First Round's On Me (FROM) vs WasMeant
First Round's On Me (FROM) and WasMeant are both friendship apps that help you meet people in real life, but they take different approaches. Here’s how they stack up across pricing, format, cities, and more.
Side-by-side comparison · Updated 2026
At a glance
Pricing
First Round's On Me (FROM) is priced at Free (Free classic membership; premium Social Club membership with 50 credits/month, daily coffee, and clubhouse access), while WasMeant comes in at $$ (~$19 per dinner ticket + cost of your meal).
Format & matching
First Round's On Me (FROM) uses groups of 1:1 and groups, compared to WasMeant’s 4 per table, and First Round's On Me (FROM) relies on manual / self-select matching while WasMeant uses algorithm-based matching.
How they work
First Round's On Me (FROM): Apply to join — FROM is referral and waitlist only, so you'll either need an invite or wait for approval. Once you're in, add the friends you want to see more of, or discover new connections nearby. Sync your calendar so the app can see when you and your people are free. When the stars align, pick a drink, a time, and a place from FROM's curated list of NYC bars, restaurants, and cafés. Send the invite and show up. Every time you follow through on a plan, you earn drink credits that you can redeem at partner venues with a two-drink minimum. The premium tier gets you a physical Social Club in Chelsea, daily coffee, and guest passes.
WasMeant: Head to wasmeant.com and create an account.
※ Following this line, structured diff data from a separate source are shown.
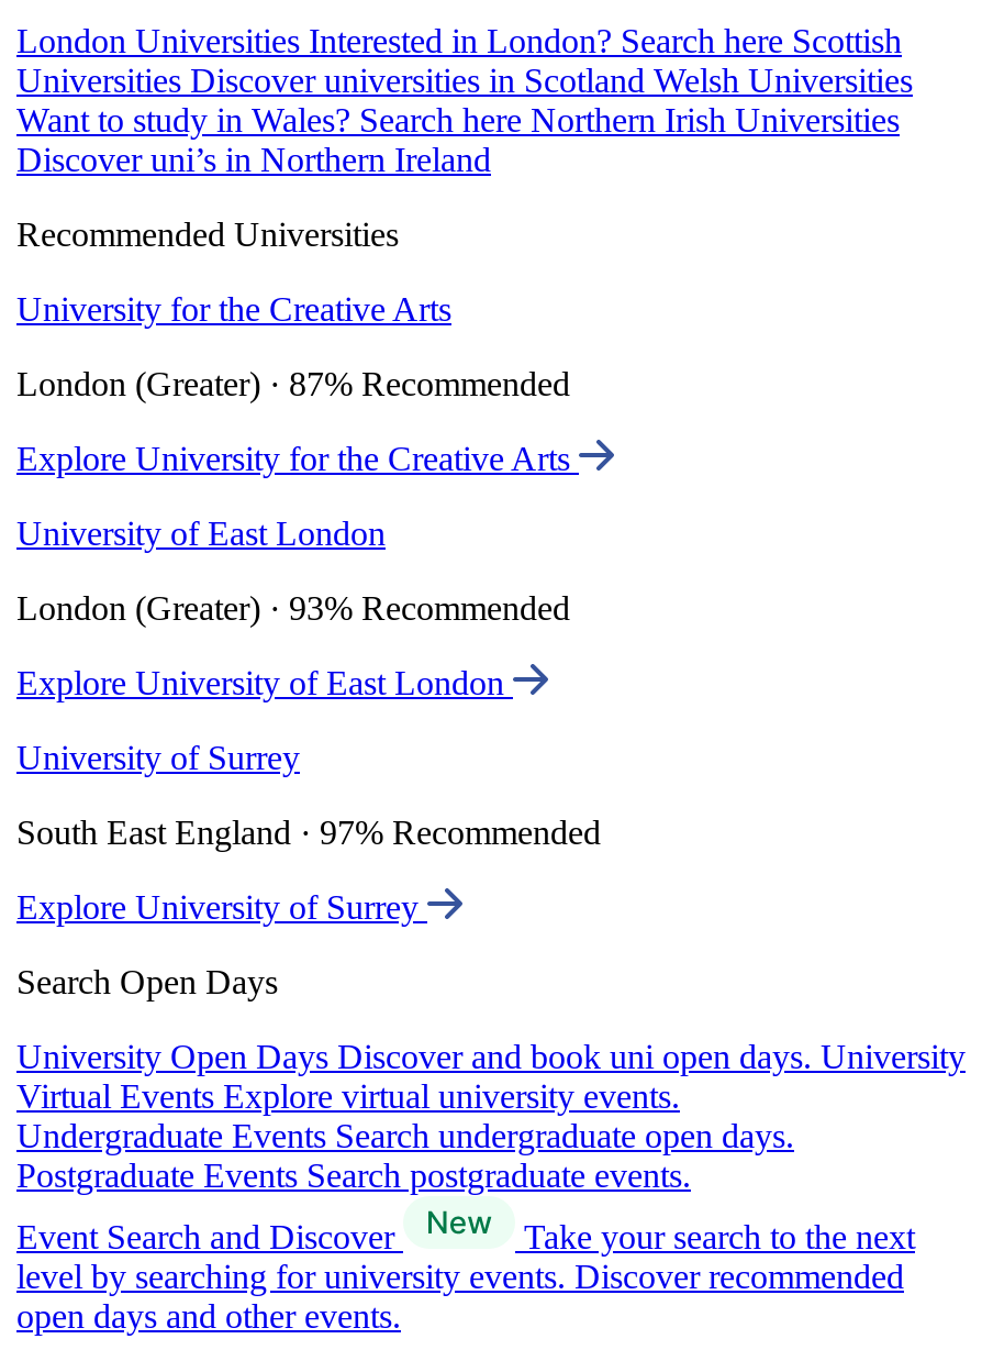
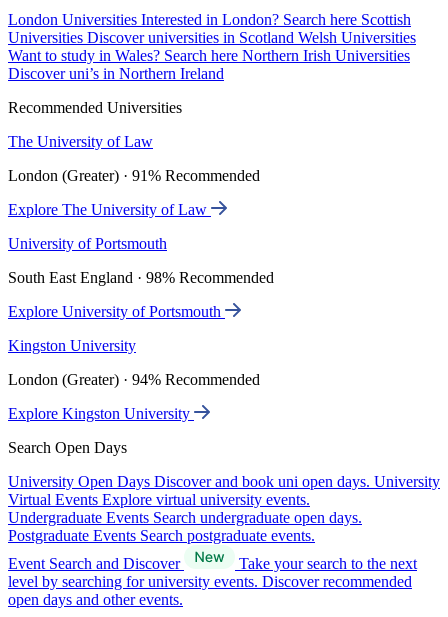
[16,290,451,328] University for the Creative Arts -> [8,133,153,150] The University of Law
[16,365,570,403] London (Greater) · 87% Recommended -> [8,167,260,184] London (Greater) · 91% Recommended
[16,440,579,477] Explore University for the Creative Arts -> [8,201,211,218] Explore The University of Law
[16,515,386,552] University of East London -> [8,235,167,252] University of Portsmouth
[16,589,570,627] London (Greater) · 93% Recommended -> [8,269,274,286] South East England · 98% Recommended
[16,664,513,702] Explore University of East London -> [8,303,225,320] Explore University of Portsmouth
[16,739,300,776] University of Surrey -> [8,337,136,354] Kingston University
[16,814,601,851] South East England · 97% Recommended -> [8,371,260,388] London (Greater) · 94% Recommended
[16,888,427,926] Explore University of Surrey -> [8,405,194,422] Explore Kingston University

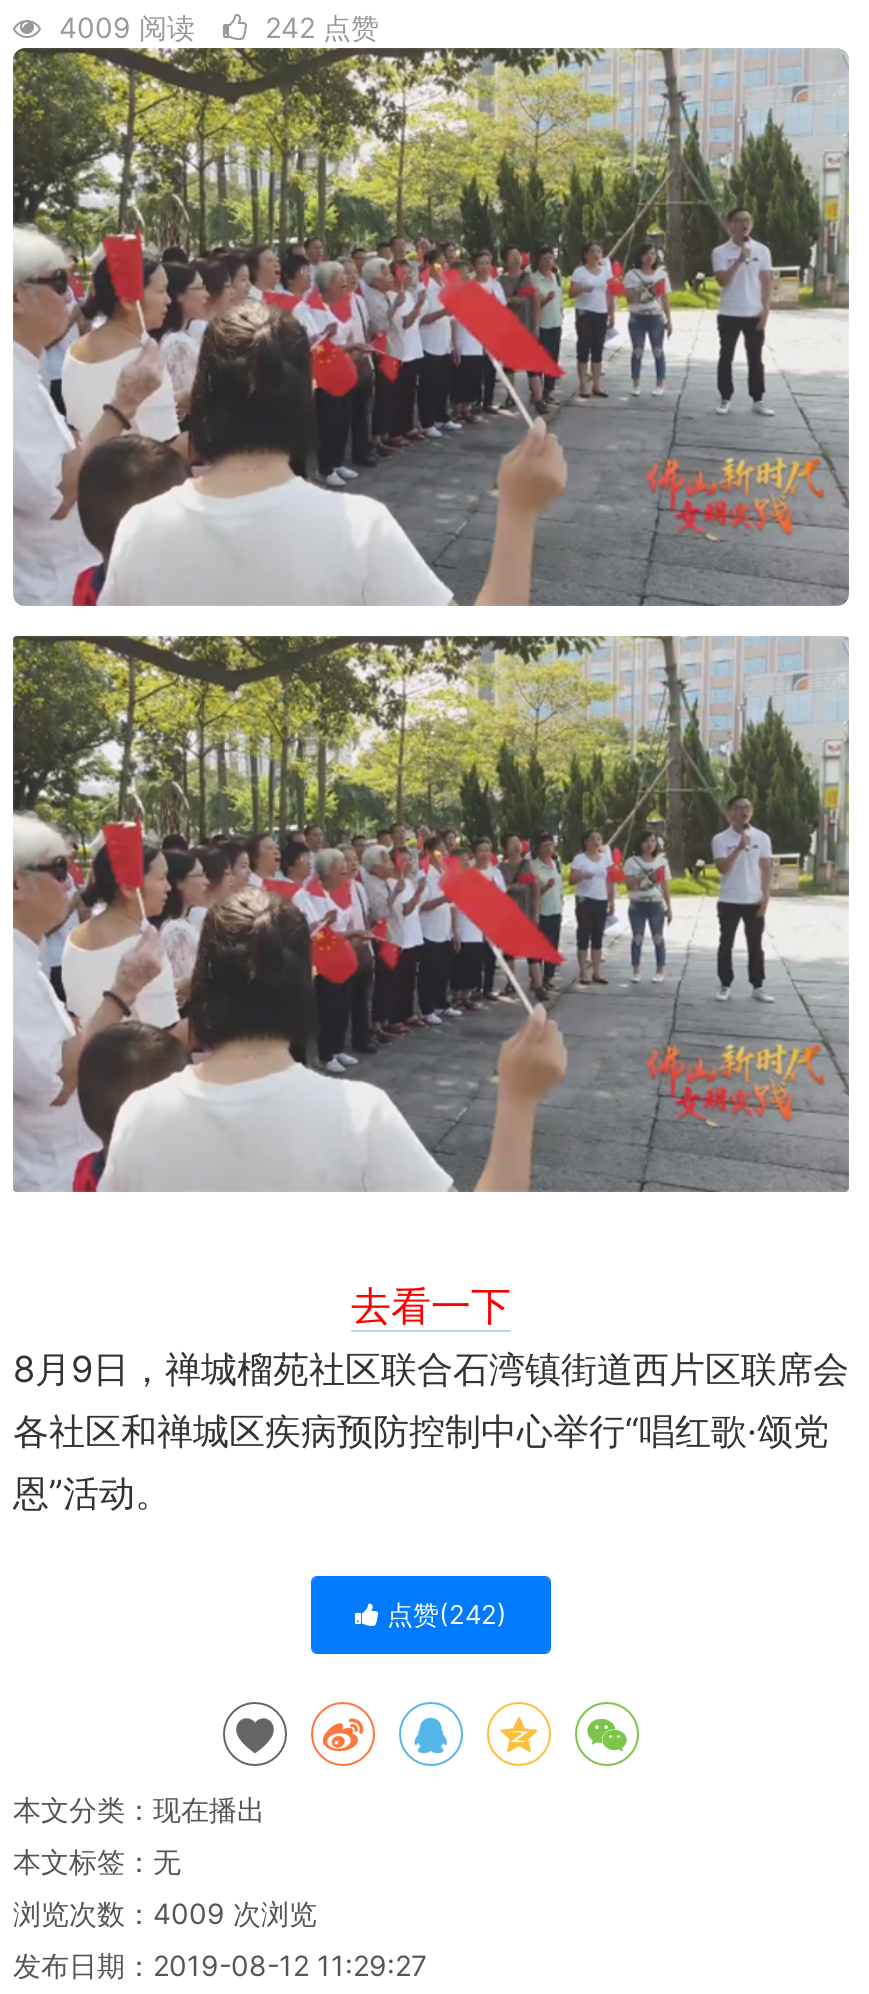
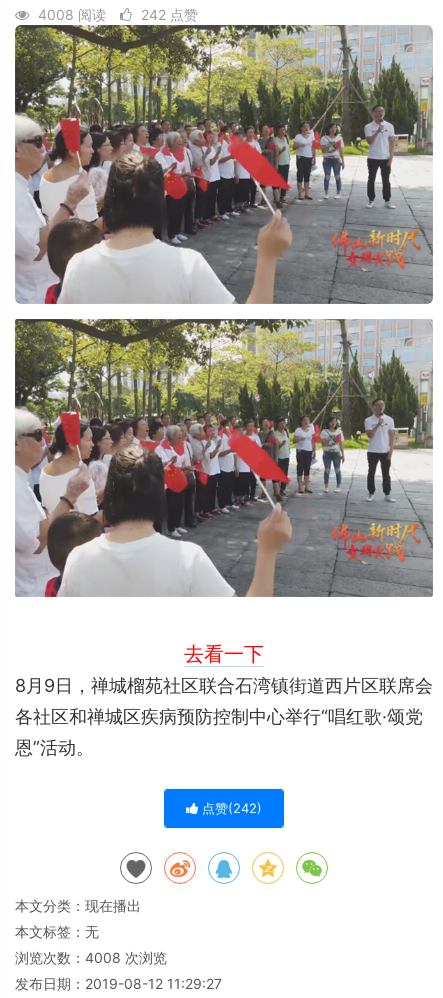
[51,10,379,44] 4009 阅读 242 点赞 -> [34,6,198,23] 4008 阅读 242 点赞
[13,1897,317,1931] 浏览次数：4009次浏览 -> [15,949,167,966] 浏览次数：4008次浏览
You'll fill out a personality questionnaire covering your interests, values, and social energy — takes about 10 minutes. Once your profile is complete, purchase a one-time dinner ticket ($18.99). Then pick which Friday dates work for you and start the group search. WasMeant's algorithm builds a balanced group of four people with compatible personalities. You'll get the restaurant name and details by email once your group is confirmed — usually 24 hours before. Show up Friday at 7 PM, sit down, and spend the evening with three strangers at a curated spot in Manhattan, Brooklyn, or Williamsburg.
What to love
First Round's On Me (FROM): The drink-credit reward system creates a genuine incentive to follow through on plans. Curated venue list means you're always going somewhere good, not just wherever's closest. Calendar sync removes the 'when are you free?' back-and-forth that kills plans. Approval-only membership keeps the community intentional and high-quality. A physical Social Club in Chelsea bridges the gap between app and real life.
WasMeant: Algorithmic matching based on a real personality questionnaire — not random groupings. Small groups of four keep conversations intimate and comfortable. No app download required — sign up and manage everything on the website. Pay-per-dinner model with no subscription or auto-renewal. Restaurant selection is curated for atmosphere, not hype.
Reality check
First Round's On Me (FROM): NYC only — completely useless outside New York. The waitlist and approval process creates real friction to get started. Two-drink minimum at partner venues means you're spending money to redeem 'free' credits. Premium membership pricing isn't transparent upfront.
WasMeant: NYC only — if you're not in New York, you're out of luck. Friday-only schedule at 7 PM is rigid if your weekends are unpredictable. Ticket price covers coordination only — you still pay for your own meal and drinks. Relatively new platform, so the matching pool may be smaller than established competitors.
Søren's take
On First Round's On Me (FROM): FROM is built on a simple insight: the problem with socializing isn't finding people — it's actually making the plan and showing up. The drink-credit mechanic is clever because it gamifies the part everyone struggles with. The curated venue list and calendar sync remove the two biggest plan-killers (where do we go? when are you free?). The physical Social Club in Chelsea is a bold move that shows they're serious about the offline piece. The catch is that it's NYC-only and approval-gated, so if you're not in New York or don't have a referral, you're waiting. But if you are in the city and your social life has devolved into a graveyard of unanswered group chats, FROM might be the thing that gets you off the couch.
On WasMeant: WasMeant feels like the scrappy, NYC-native answer to Timeleft. The premise is nearly identical — personality-matched dinners with strangers — but the execution is more intimate: groups of four instead of six, and a deliberate focus on one city done well rather than scaling everywhere at once. The Friday-at-7-PM ritual is a nice counterpoint to Timeleft's Wednesday format. The biggest limitation is obvious: it's NYC only. But if you live in New York and want a low-pressure way to meet genuinely interesting people over dinner, this is worth a ticket.